--- WORK TASK ---
Among the entries below, how many lines include "column"? Answer with the number only.

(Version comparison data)
╔══
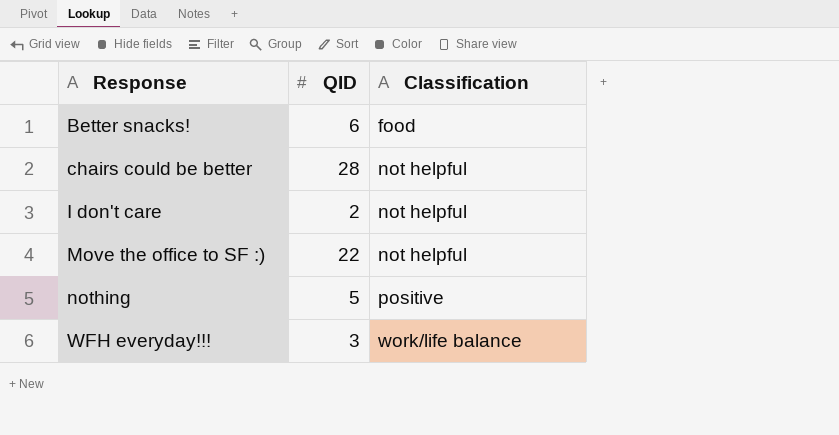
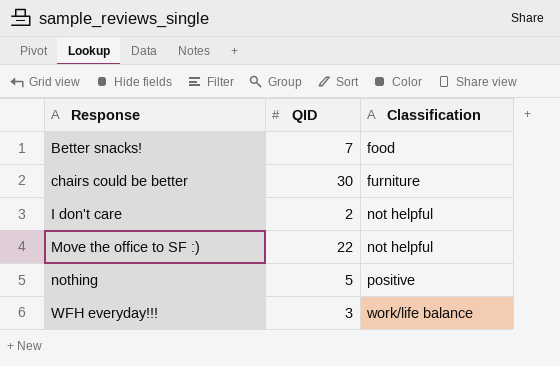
Better snacks! | QID: 6 -> 7
chairs could be better | QID: 28 -> 30
chairs could be better | Classification: not helpful -> furniture

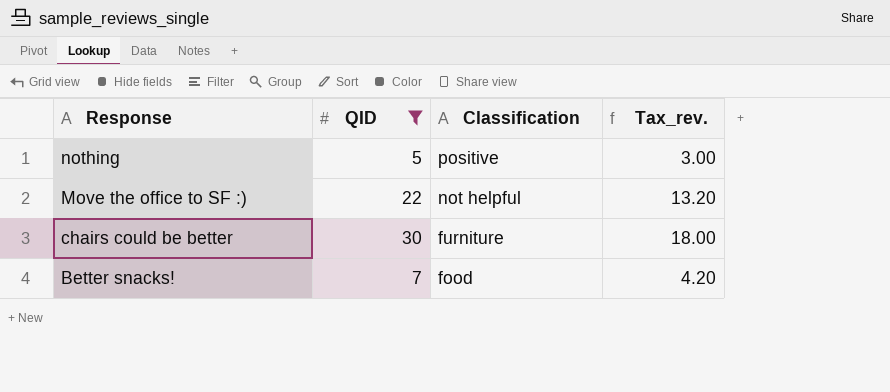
filter: none -> QID >= 5
row order: Response ascending -> Response descending
column Tax_rev. | formula: none -> [QID] * 0.6

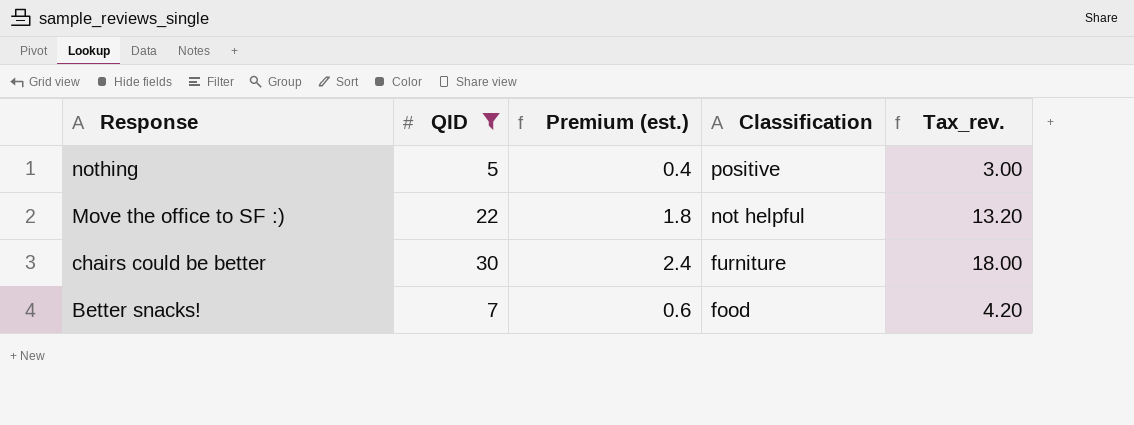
column Premium (est.) | formula: none -> [QID] * 0.08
╚══
--- SOLUTION TO THIS TASK ---
2